How to pass argument to scoring function in scikit-learn's LogisticRegressionCV call
Asked Answered
F

3

11

Problem

I am trying to use scikit-learn's LogisticRegressionCV with roc_auc_score as the scoring metric.

from sklearn.linear_model import LogisticRegression
from sklearn.metrics import roc_auc_score

clf = LogisticRegressionCV(scoring=roc_auc_score)

But when I attempt to fit the model (clf.fit(X, y)), it throws an error.

 ValueError: average has to be one of (None, 'micro', 'macro', 'weighted', 'samples')

That's cool. It's clear what's going on: roc_auc_score needs to be called with the average argument specified, per its documentation and the error above. So I tried that.

clf = LogisticRegressionCV(scoring=roc_auc_score(average='weighted'))

But it turns out that roc_auc_score can't be called with an optional argument alone, because this throws another error.

TypeError: roc_auc_score() takes at least 2 arguments (1 given)

Question

Any thoughts on how I can use roc_auc_score as the scoring metric for LogisticRegressionCV in a way that I can specify an argument for the scoring function?

I can't find an SO question on this issue or a discussion of this issue in scikit-learn's GitHub repo, but surely someone has run into this before?

Fewell answered 19/8, 2016 at 17:26 Comment(2)
According to the docs you linked to average has a default value of "macro", so that shouldn't be causing the error.Grisgris
Yeah, not sure why it's asking for a definition of that argument.

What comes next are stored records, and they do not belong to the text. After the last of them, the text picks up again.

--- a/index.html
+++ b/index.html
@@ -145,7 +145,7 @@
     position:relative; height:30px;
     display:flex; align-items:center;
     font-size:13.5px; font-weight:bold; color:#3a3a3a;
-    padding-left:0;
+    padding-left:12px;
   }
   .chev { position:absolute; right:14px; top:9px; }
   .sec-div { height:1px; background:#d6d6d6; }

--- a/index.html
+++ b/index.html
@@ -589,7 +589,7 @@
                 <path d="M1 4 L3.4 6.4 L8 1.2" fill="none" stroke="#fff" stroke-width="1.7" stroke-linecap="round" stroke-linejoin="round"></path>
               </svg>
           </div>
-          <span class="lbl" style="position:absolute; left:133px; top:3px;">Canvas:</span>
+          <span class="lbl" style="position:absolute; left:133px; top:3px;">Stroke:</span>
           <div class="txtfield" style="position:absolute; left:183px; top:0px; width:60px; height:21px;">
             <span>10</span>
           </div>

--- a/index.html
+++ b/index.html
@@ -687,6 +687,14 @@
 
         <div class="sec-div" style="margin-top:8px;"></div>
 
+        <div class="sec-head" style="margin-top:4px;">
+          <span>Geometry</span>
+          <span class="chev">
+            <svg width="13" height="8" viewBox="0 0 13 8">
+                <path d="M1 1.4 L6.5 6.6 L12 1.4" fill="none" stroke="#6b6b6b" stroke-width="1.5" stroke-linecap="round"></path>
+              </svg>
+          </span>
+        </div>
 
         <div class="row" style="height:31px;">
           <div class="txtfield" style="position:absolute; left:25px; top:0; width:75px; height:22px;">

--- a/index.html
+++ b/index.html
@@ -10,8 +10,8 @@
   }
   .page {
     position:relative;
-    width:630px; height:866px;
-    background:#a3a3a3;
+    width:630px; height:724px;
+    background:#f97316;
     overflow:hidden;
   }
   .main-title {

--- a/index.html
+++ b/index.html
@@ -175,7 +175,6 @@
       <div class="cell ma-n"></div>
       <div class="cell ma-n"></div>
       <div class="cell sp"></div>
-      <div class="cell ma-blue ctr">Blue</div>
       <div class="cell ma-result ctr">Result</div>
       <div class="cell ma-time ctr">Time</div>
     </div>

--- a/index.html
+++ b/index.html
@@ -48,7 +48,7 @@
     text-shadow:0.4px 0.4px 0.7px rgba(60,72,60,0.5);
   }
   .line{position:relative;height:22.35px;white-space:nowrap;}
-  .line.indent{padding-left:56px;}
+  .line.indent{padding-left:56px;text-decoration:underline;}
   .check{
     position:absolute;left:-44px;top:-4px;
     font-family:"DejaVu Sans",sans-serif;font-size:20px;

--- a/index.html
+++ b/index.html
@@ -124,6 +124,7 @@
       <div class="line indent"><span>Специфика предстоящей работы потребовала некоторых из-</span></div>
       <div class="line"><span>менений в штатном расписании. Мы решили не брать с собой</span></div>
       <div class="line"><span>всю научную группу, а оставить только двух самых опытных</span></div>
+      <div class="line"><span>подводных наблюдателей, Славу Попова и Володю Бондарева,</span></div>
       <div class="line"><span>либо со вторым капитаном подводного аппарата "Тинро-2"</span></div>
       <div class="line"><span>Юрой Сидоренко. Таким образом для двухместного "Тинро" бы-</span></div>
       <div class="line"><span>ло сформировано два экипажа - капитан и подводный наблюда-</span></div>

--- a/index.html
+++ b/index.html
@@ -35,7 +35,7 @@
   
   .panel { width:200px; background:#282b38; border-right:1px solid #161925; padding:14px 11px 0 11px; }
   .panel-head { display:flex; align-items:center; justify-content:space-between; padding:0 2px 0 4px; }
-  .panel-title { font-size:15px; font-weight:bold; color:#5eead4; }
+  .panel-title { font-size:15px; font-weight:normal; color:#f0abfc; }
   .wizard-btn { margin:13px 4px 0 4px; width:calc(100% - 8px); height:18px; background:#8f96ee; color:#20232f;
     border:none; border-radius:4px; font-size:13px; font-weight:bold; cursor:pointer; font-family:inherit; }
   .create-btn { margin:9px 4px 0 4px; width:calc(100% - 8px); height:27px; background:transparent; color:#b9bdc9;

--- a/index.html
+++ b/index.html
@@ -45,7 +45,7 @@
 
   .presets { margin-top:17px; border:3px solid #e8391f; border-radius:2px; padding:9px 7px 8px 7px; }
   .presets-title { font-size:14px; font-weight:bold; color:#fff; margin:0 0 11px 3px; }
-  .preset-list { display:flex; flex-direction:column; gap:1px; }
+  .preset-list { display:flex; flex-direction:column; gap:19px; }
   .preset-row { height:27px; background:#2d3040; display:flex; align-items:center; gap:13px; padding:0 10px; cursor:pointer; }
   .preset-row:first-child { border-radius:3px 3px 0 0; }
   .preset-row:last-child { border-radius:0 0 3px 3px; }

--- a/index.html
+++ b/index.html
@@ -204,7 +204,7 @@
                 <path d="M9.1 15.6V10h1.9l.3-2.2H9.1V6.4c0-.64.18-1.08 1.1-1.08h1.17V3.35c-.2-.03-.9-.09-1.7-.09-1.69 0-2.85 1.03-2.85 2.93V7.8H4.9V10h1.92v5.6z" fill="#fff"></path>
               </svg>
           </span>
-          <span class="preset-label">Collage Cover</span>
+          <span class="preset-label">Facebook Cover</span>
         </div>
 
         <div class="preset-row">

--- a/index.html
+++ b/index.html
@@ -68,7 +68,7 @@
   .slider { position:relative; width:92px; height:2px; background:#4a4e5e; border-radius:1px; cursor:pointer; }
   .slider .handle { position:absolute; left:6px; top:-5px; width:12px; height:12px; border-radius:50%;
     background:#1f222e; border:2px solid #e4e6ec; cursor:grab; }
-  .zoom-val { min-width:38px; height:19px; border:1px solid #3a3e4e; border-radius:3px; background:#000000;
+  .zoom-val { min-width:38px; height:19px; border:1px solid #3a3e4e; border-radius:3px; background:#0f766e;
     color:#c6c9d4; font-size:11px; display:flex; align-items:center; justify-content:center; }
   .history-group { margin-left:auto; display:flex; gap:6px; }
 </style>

I thought it might be the version I'm using (0.16.1), but the docs for that version show the same thing.Fewell
F
8

I found a way to solve this problem!

scikit-learn offers a make_scorer function in its metrics module that allows a user to create a scoring object from one of its native scoring functions with arguments specified to non-default values (see here for more information on this function from the scikit-learn docs).

So, I created a scoring object with the average argument specified.

roc_auc_weighted = sk.metrics.make_scorer(sk.metrics.roc_auc_score, average='weighted')

Then, I passed that object in the call to LogisticRegressionCV and it ran without any issues!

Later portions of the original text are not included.